*** Opening INPUT DATA ***

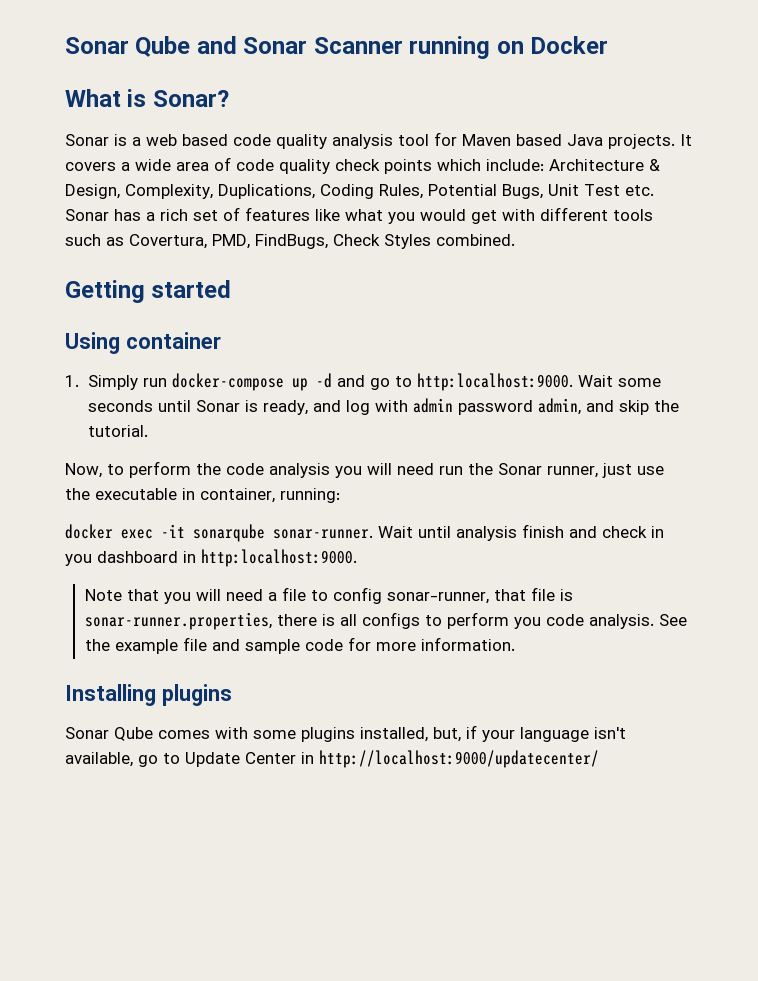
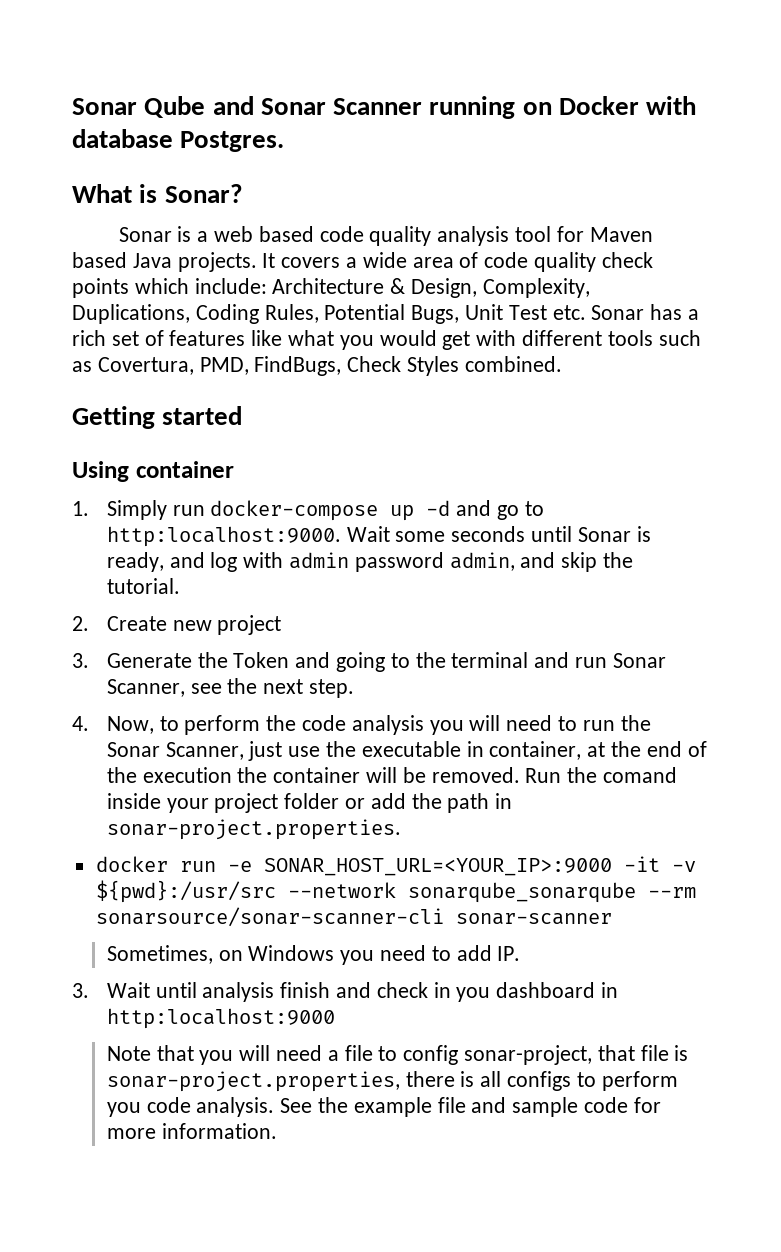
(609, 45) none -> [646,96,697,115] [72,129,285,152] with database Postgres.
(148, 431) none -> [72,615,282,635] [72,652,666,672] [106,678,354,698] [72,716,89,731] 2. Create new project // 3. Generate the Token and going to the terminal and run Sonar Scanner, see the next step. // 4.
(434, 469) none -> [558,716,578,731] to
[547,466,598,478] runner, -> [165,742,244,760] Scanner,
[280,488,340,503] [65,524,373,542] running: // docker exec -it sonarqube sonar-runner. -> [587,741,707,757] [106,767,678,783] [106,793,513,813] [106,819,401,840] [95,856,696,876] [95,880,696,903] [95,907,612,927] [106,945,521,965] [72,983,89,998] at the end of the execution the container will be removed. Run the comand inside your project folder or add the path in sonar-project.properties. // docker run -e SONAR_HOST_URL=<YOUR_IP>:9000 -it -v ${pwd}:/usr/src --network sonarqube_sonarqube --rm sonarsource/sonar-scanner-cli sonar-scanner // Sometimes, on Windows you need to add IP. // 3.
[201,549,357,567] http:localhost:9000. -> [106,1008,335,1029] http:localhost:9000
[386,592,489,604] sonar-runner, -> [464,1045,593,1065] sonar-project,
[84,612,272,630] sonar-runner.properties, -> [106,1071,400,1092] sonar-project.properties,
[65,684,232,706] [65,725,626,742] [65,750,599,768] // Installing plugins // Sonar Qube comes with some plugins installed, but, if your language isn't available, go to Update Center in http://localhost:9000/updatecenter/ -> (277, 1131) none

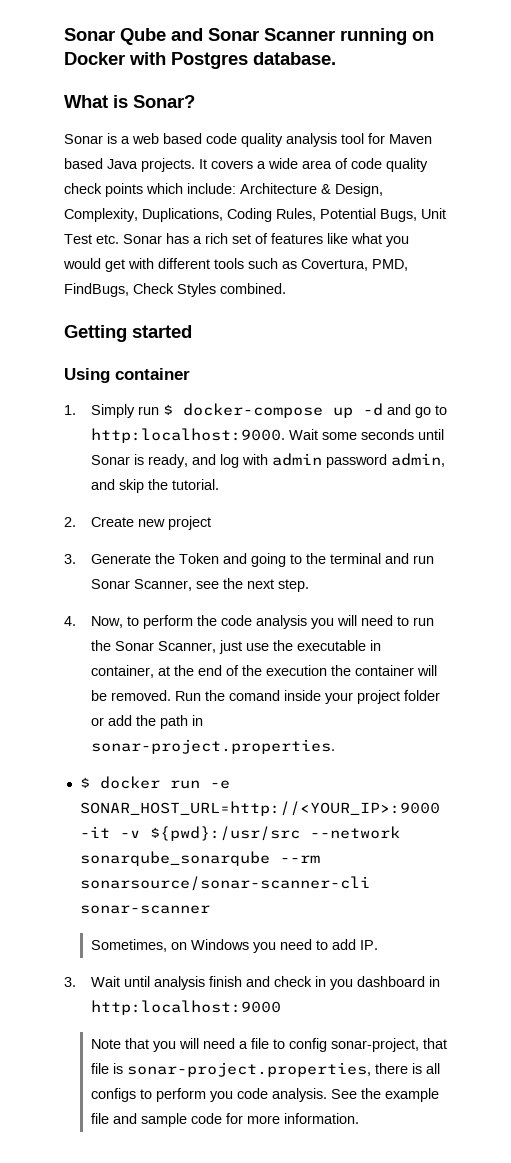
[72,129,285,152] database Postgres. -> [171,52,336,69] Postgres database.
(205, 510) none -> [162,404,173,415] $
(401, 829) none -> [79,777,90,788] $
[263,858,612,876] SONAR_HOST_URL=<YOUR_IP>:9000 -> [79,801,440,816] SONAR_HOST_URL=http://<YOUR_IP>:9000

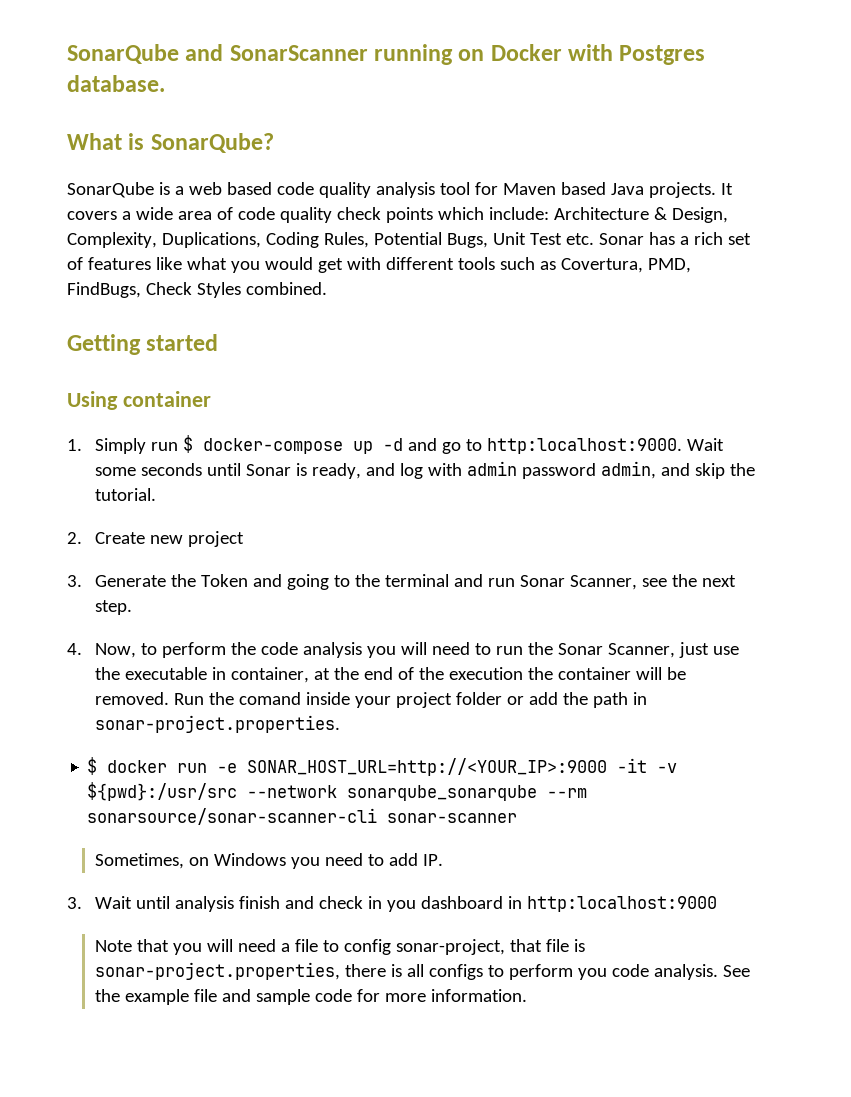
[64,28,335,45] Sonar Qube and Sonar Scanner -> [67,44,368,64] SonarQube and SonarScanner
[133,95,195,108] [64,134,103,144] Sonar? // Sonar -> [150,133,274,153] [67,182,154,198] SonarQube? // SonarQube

*** Closing INPUT DATA ***
*** Opening INPUT DATA ***

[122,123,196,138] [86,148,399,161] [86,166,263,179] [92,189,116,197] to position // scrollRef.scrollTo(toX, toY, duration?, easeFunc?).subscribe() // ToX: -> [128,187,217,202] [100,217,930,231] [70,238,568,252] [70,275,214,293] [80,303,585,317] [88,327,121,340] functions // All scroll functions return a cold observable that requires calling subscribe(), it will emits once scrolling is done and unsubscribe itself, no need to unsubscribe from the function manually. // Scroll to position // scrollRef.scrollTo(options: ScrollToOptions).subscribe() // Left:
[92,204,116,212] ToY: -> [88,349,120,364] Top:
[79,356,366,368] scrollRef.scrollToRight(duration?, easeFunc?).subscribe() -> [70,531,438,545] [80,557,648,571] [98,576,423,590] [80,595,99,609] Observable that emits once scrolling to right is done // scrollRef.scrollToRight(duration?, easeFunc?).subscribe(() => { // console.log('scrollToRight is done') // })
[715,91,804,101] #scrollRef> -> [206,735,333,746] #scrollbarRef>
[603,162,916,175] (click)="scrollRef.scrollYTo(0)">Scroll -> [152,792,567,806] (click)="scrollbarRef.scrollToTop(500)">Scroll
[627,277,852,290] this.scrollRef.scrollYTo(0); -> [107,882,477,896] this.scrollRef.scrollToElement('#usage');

*** Closing INPUT DATA ***

In the data above, retype exactly and only the lines between the one holding "[64,28,335,45] Sonar Qube" and the one holding "[133,95,195,108] [64,134,103,144] Sonar?", inclusive.

[64,28,335,45] Sonar Qube and Sonar Scanner -> [67,44,368,64] SonarQube and SonarScanner
[133,95,195,108] [64,134,103,144] Sonar? // Sonar -> [150,133,274,153] [67,182,154,198] SonarQube? // SonarQube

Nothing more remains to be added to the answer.